INSULIN therapy patients are to receive an ‘insulin passport’ in a bid to reduce dose errors.

The National Patient Safety Agency (NPSA) wants Type 1 diabetics to be given the document, plus an information booklet, to help them take an active role in their treatment. The passport would note the patient’s current insulin products and enable a safety check for prescribing, dispensing and administration.

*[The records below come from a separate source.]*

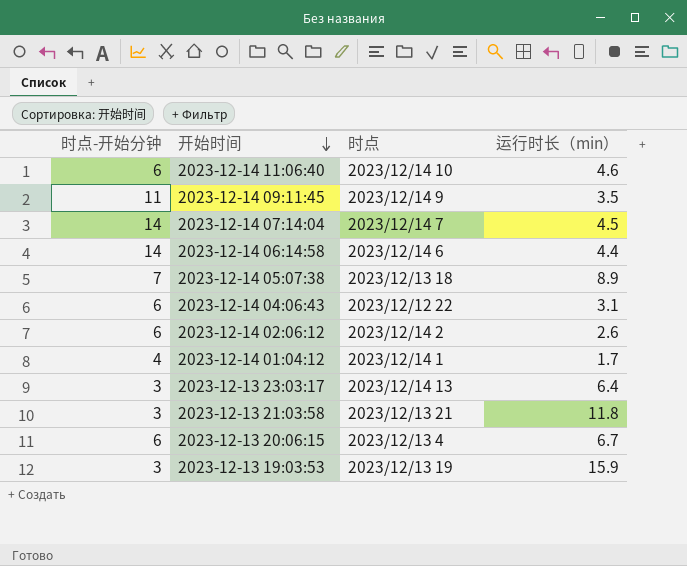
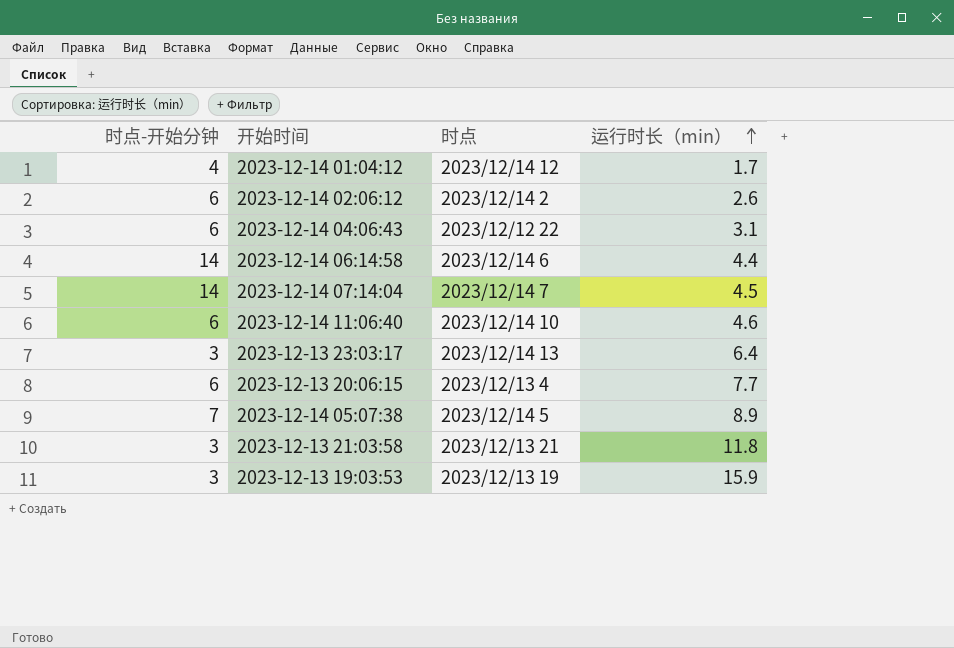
row order: 开始时间 descending -> 运行时长（min） ascending
row 2023-12-14 09:11:45: 11 | 2023/12/14 9 | 3.5 -> none
2023-12-14 01:04:12 | 时点: 2023/12/14 1 -> 2023/12/14 12
2023-12-13 20:06:15 | 运行时长（min）: 6.7 -> 7.7
2023-12-14 05:07:38 | 时点: 2023/12/13 18 -> 2023/12/14 5

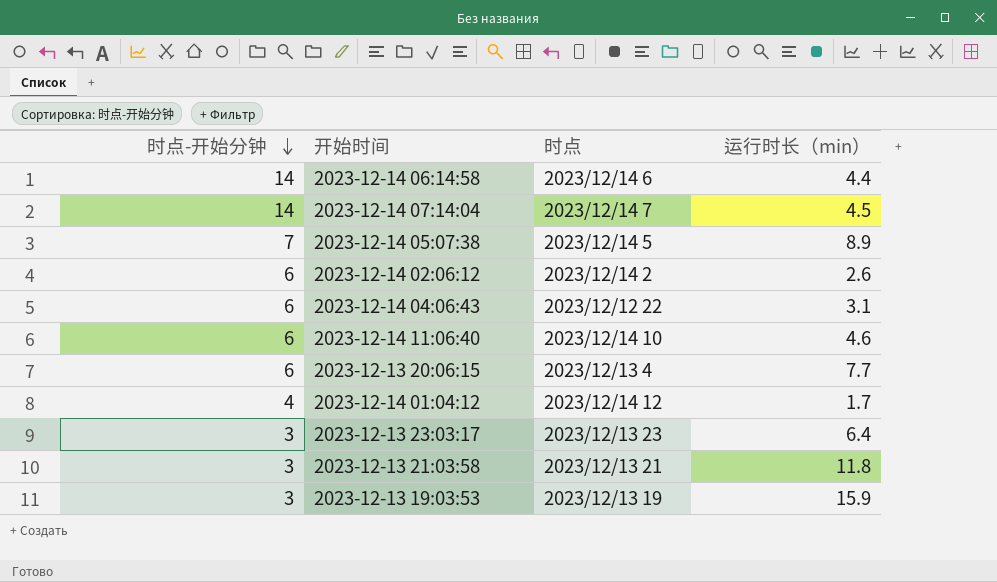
row order: 运行时长（min） ascending -> 时点-开始分钟 descending
2023-12-13 23:03:17 | 时点: 2023/12/14 13 -> 2023/12/13 23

The NPSA’s latest safety alert also calls for hospital inpatients to self-administer insulin “where feasible and safe”. The agency said this should “reduce the harm associated with incorrectly timing insulin administration with food, and deaths and severe harm caused by errors of omission such as failure to provide basal insulin while ’nil by mouth’.”

The move follows a review of the National Reporting and Learning System (NRLS) between November 1, 2003 and November 1, 2009 which identified 16,600 incidents – including six deaths and 12 resulting in severe harm. Of these, 26 per cent were due to the wrong dose, strength or frequency and 20 per cent were due to omitted medicine. Patients being prescribed or dispensed the wrong insulin product accounted for 14 per cent of incidents. Reported incidents involved patients with type 1 or type 2 diabetes who were using insulin.

Dr Suzette Woodward, Director of Patient Safety, NPSA, said: "Medication incidents continue to be a leading cause of harm in healthcare. With insulin this can lead to serious harm or death. The Insulin Passport offers patients and healthcare professionals a simple tool to help reduce that risk."